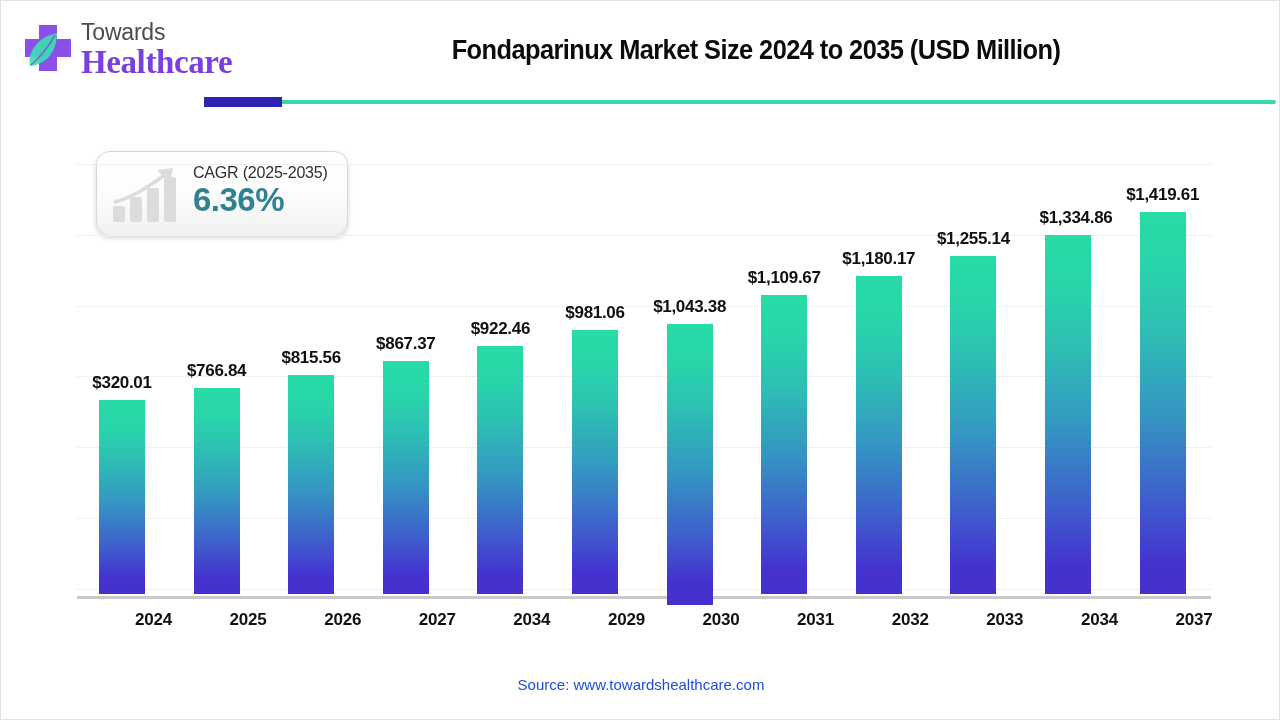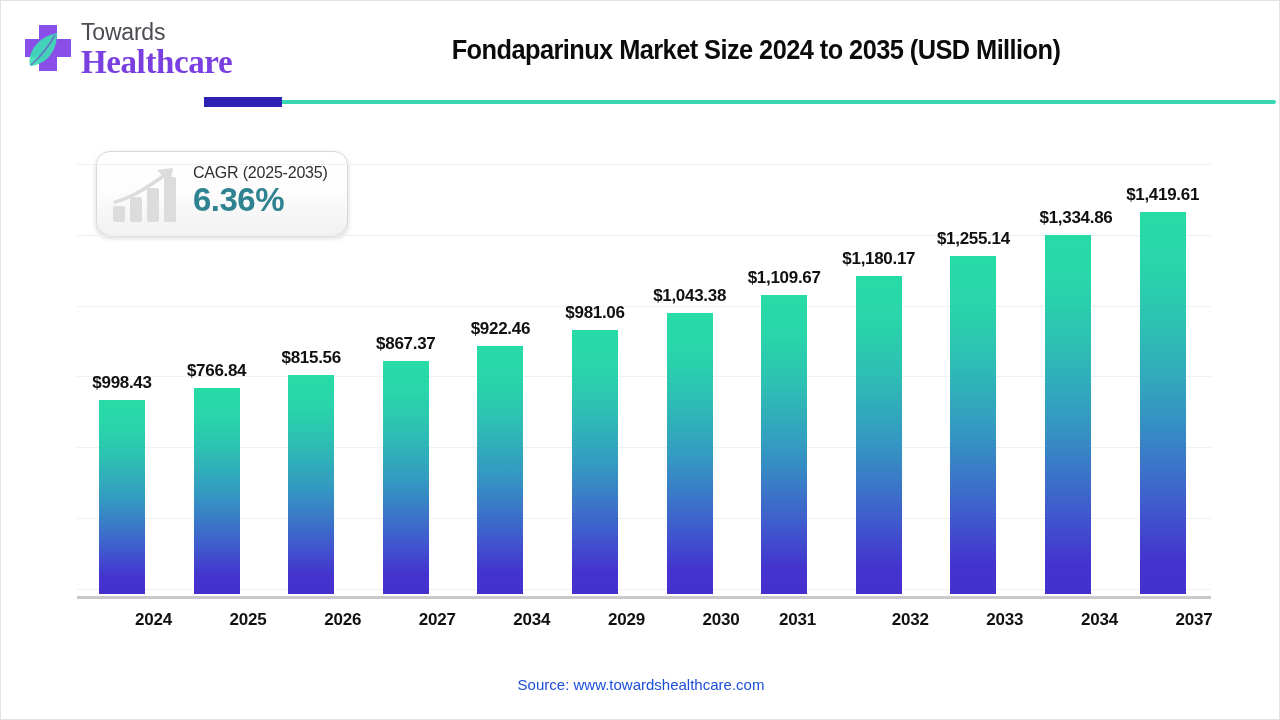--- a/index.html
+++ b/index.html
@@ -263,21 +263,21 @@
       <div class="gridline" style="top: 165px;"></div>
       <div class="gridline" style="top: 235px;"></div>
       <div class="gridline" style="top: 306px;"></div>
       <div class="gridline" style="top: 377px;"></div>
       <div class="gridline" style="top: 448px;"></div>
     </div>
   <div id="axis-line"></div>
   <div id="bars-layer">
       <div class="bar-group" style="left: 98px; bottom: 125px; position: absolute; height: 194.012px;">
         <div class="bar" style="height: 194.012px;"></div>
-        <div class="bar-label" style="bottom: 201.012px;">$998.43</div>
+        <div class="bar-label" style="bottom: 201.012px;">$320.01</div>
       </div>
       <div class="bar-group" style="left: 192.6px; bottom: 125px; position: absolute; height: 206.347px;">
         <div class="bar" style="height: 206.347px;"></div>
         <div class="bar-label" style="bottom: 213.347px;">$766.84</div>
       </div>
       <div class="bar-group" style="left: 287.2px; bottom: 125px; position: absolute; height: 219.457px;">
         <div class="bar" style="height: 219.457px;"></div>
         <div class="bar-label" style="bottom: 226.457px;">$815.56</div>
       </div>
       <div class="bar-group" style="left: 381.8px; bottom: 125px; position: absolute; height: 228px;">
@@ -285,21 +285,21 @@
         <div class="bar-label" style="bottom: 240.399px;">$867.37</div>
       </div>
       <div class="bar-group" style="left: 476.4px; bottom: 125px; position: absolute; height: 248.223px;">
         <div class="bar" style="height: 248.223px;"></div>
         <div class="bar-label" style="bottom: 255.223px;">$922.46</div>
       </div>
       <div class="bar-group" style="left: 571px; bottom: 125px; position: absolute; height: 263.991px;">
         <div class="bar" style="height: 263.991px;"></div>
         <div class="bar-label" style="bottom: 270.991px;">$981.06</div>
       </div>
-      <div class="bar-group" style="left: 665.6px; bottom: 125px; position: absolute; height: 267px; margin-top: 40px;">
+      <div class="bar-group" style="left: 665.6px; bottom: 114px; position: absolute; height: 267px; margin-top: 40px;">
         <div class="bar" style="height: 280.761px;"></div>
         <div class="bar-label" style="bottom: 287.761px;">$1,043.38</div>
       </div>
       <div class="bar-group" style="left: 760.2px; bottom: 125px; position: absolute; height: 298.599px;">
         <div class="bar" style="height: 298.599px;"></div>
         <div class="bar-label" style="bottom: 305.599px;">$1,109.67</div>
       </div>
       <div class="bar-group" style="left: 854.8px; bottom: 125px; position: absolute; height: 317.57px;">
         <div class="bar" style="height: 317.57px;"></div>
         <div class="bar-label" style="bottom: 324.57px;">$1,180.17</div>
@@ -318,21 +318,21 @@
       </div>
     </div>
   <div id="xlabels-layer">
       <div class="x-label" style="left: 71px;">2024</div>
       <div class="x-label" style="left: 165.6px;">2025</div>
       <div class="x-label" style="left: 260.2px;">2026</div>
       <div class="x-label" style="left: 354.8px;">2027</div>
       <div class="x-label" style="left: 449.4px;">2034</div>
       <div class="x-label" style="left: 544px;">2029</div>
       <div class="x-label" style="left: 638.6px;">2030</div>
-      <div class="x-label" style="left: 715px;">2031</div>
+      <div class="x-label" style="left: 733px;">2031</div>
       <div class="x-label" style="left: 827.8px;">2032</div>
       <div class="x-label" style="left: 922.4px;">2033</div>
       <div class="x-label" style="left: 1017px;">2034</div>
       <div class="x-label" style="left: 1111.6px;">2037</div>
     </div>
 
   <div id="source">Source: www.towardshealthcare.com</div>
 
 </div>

### Description of the task
Quote the data above in full and without alteration; skip the pictures.

### Task output
--- a/index.html
+++ b/index.html
@@ -263,21 +263,21 @@
       <div class="gridline" style="top: 165px;"></div>
       <div class="gridline" style="top: 235px;"></div>
       <div class="gridline" style="top: 306px;"></div>
       <div class="gridline" style="top: 377px;"></div>
       <div class="gridline" style="top: 448px;"></div>
     </div>
   <div id="axis-line"></div>
   <div id="bars-layer">
       <div class="bar-group" style="left: 98px; bottom: 125px; position: absolute; height: 194.012px;">
         <div class="bar" style="height: 194.012px;"></div>
-        <div class="bar-label" style="bottom: 201.012px;">$998.43</div>
+        <div class="bar-label" style="bottom: 201.012px;">$320.01</div>
       </div>
       <div class="bar-group" style="left: 192.6px; bottom: 125px; position: absolute; height: 206.347px;">
         <div class="bar" style="height: 206.347px;"></div>
         <div class="bar-label" style="bottom: 213.347px;">$766.84</div>
       </div>
       <div class="bar-group" style="left: 287.2px; bottom: 125px; position: absolute; height: 219.457px;">
         <div class="bar" style="height: 219.457px;"></div>
         <div class="bar-label" style="bottom: 226.457px;">$815.56</div>
       </div>
       <div class="bar-group" style="left: 381.8px; bottom: 125px; position: absolute; height: 228px;">
@@ -285,21 +285,21 @@
         <div class="bar-label" style="bottom: 240.399px;">$867.37</div>
       </div>
       <div class="bar-group" style="left: 476.4px; bottom: 125px; position: absolute; height: 248.223px;">
         <div class="bar" style="height: 248.223px;"></div>
         <div class="bar-label" style="bottom: 255.223px;">$922.46</div>
       </div>
       <div class="bar-group" style="left: 571px; bottom: 125px; position: absolute; height: 263.991px;">
         <div class="bar" style="height: 263.991px;"></div>
         <div class="bar-label" style="bottom: 270.991px;">$981.06</div>
       </div>
-      <div class="bar-group" style="left: 665.6px; bottom: 125px; position: absolute; height: 267px; margin-top: 40px;">
+      <div class="bar-group" style="left: 665.6px; bottom: 114px; position: absolute; height: 267px; margin-top: 40px;">
         <div class="bar" style="height: 280.761px;"></div>
         <div class="bar-label" style="bottom: 287.761px;">$1,043.38</div>
       </div>
       <div class="bar-group" style="left: 760.2px; bottom: 125px; position: absolute; height: 298.599px;">
         <div class="bar" style="height: 298.599px;"></div>
         <div class="bar-label" style="bottom: 305.599px;">$1,109.67</div>
       </div>
       <div class="bar-group" style="left: 854.8px; bottom: 125px; position: absolute; height: 317.57px;">
         <div class="bar" style="height: 317.57px;"></div>
         <div class="bar-label" style="bottom: 324.57px;">$1,180.17</div>
@@ -318,21 +318,21 @@
       </div>
     </div>
   <div id="xlabels-layer">
       <div class="x-label" style="left: 71px;">2024</div>
       <div class="x-label" style="left: 165.6px;">2025</div>
       <div class="x-label" style="left: 260.2px;">2026</div>
       <div class="x-label" style="left: 354.8px;">2027</div>
       <div class="x-label" style="left: 449.4px;">2034</div>
       <div class="x-label" style="left: 544px;">2029</div>
       <div class="x-label" style="left: 638.6px;">2030</div>
-      <div class="x-label" style="left: 715px;">2031</div>
+      <div class="x-label" style="left: 733px;">2031</div>
       <div class="x-label" style="left: 827.8px;">2032</div>
       <div class="x-label" style="left: 922.4px;">2033</div>
       <div class="x-label" style="left: 1017px;">2034</div>
       <div class="x-label" style="left: 1111.6px;">2037</div>
     </div>
 
   <div id="source">Source: www.towardshealthcare.com</div>
 
 </div>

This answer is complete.